[Data for analysis Boundary: Start]

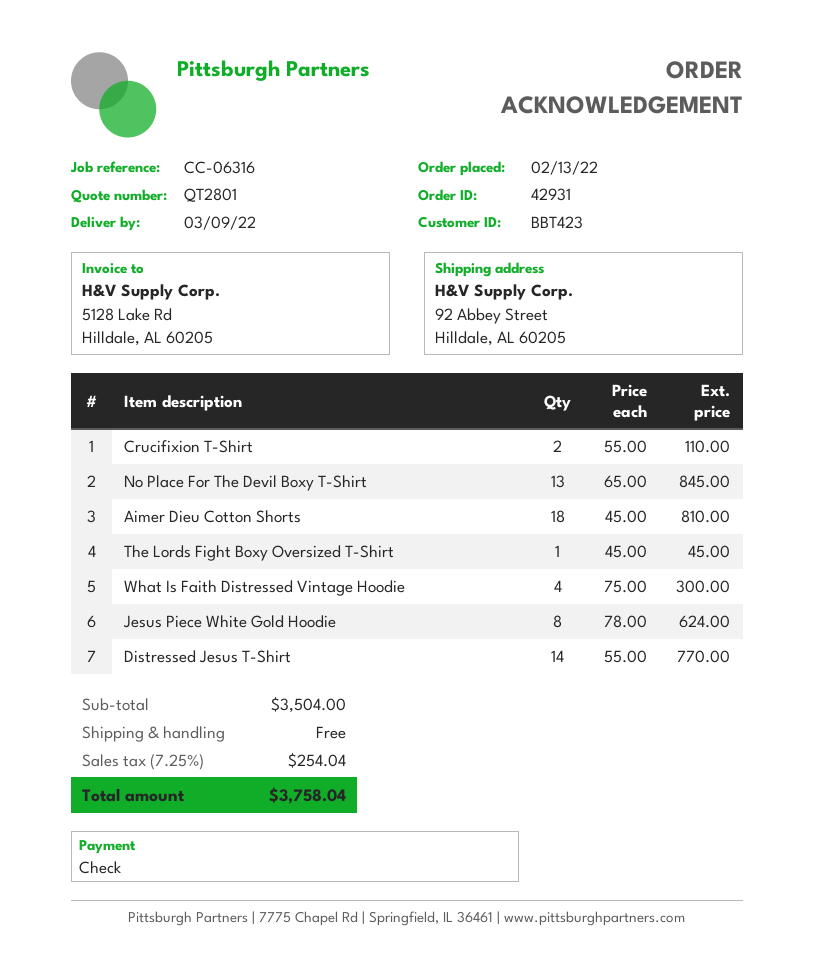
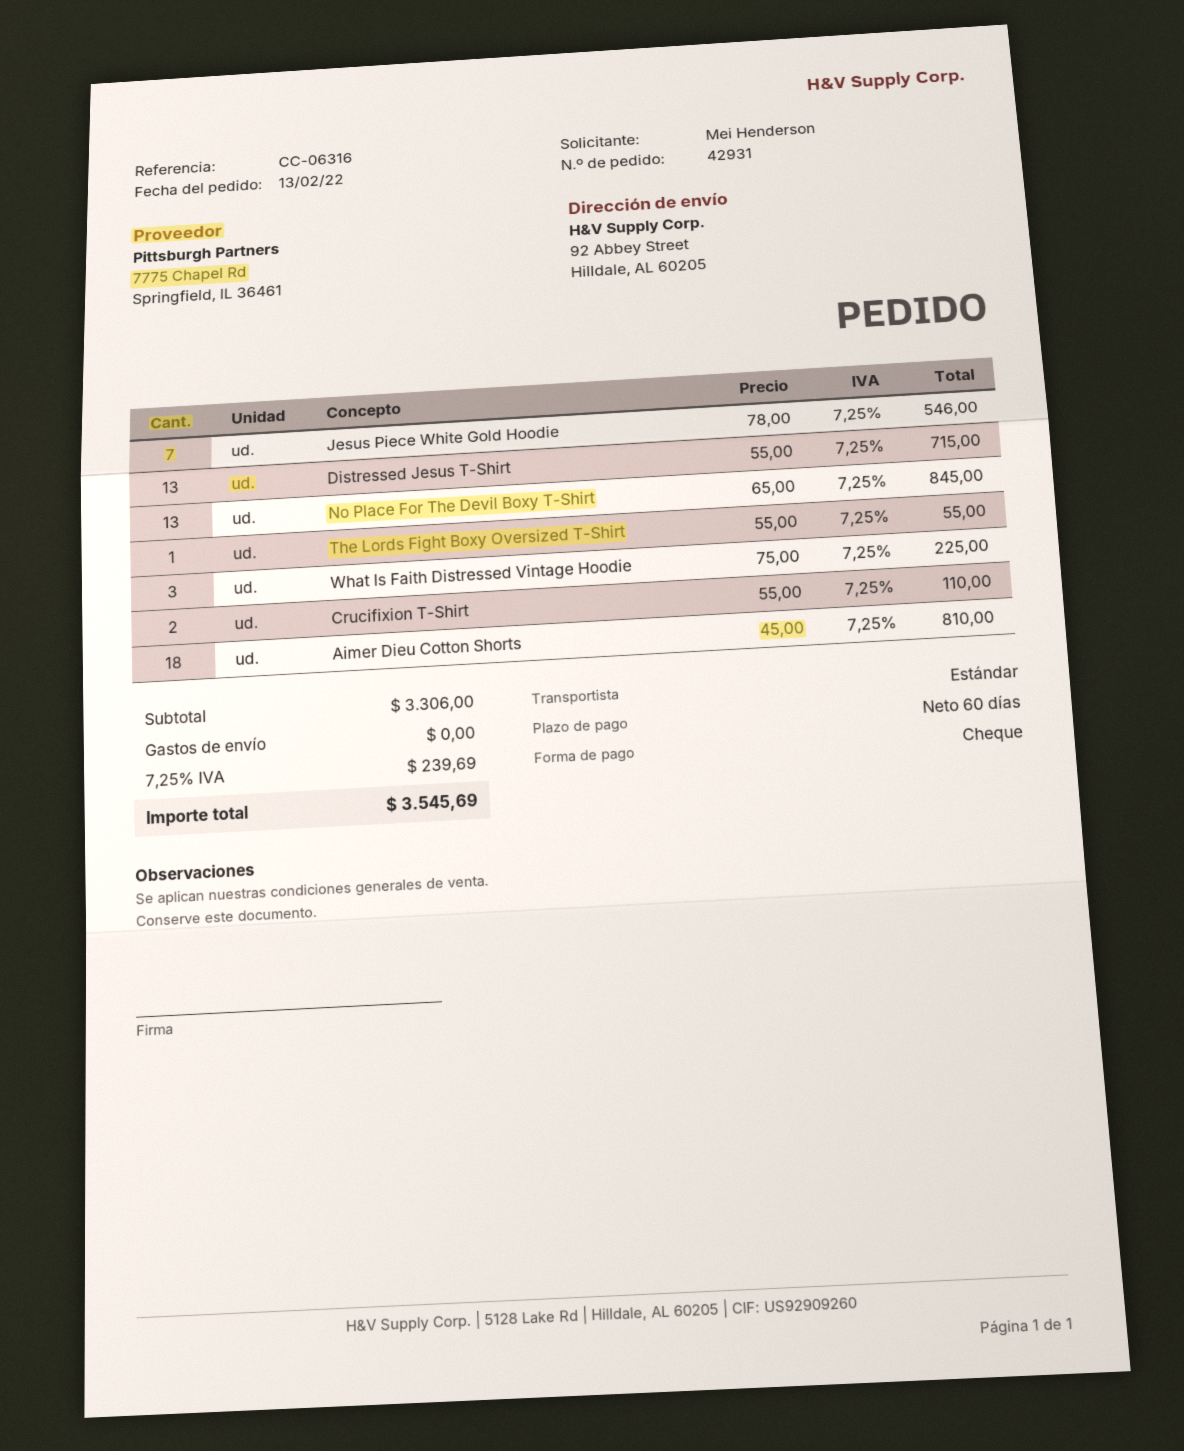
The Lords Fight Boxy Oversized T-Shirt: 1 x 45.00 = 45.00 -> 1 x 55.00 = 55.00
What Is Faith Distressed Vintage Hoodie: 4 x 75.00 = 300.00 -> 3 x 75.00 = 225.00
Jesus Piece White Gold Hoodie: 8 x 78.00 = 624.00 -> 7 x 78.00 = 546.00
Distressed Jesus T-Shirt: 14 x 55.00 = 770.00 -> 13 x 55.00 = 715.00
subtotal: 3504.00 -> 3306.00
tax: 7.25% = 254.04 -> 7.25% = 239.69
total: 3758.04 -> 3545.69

[Data for analysis Boundary: End]
[Data for analysis Boundary: Start]

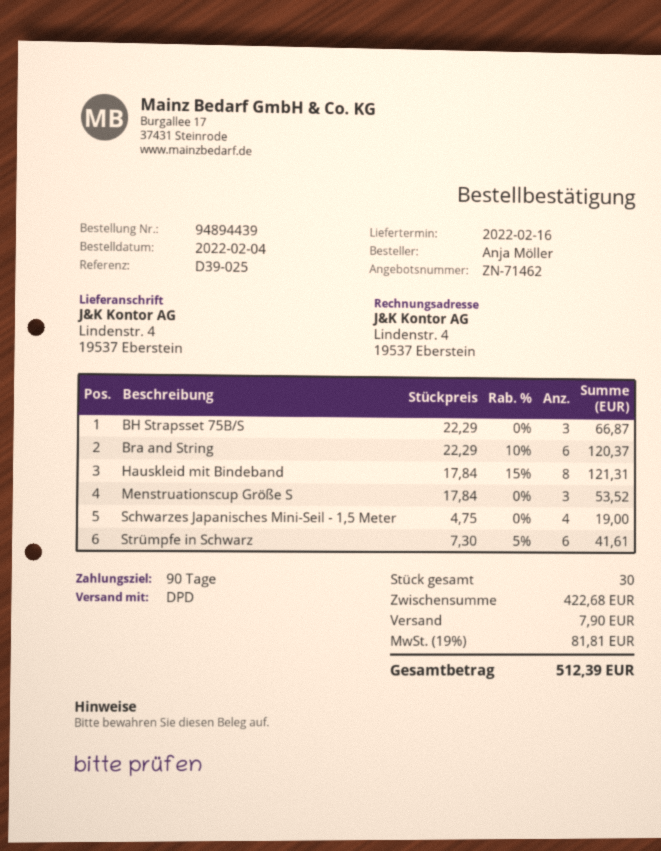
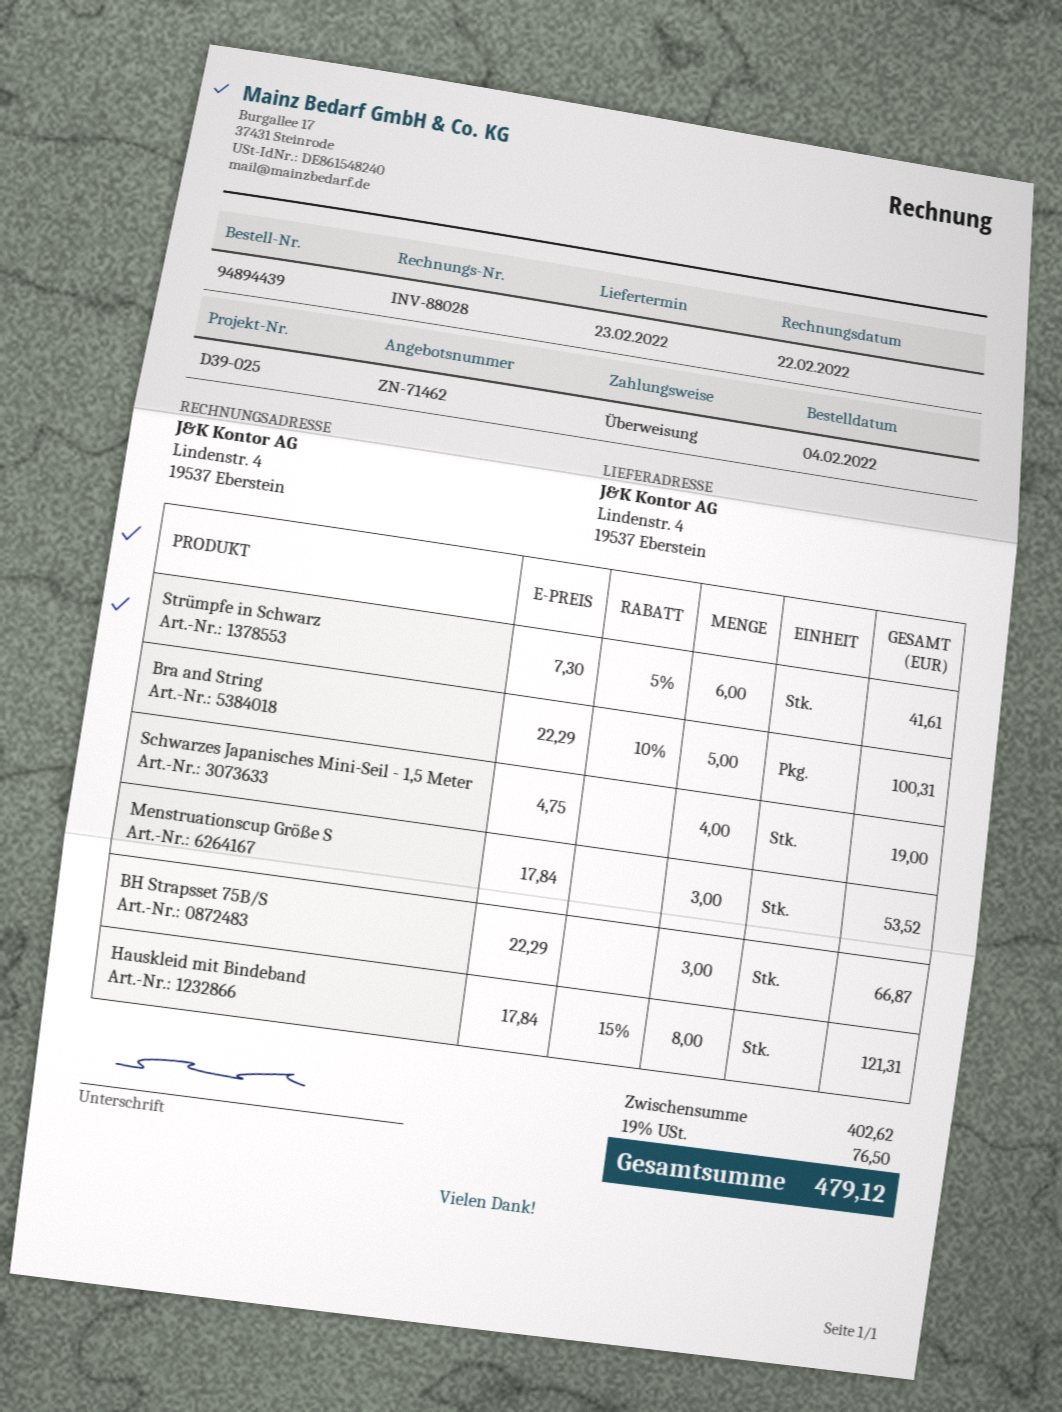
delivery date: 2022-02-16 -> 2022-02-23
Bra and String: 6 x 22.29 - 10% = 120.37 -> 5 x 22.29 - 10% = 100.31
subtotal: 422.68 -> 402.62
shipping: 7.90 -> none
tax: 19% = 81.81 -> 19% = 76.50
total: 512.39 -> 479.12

[Data for analysis Boundary: End]
[Data for analysis Boundary: Start]

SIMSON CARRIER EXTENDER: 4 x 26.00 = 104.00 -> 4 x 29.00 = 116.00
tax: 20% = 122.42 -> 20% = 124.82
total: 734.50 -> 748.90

[Data for analysis Boundary: End]

§ What you will do: Copy every single line of the material above that holds "Distressed".

§ Task answer:
What Is Faith Distressed Vintage Hoodie: 4 x 75.00 = 300.00 -> 3 x 75.00 = 225.00
Distressed Jesus T-Shirt: 14 x 55.00 = 770.00 -> 13 x 55.00 = 715.00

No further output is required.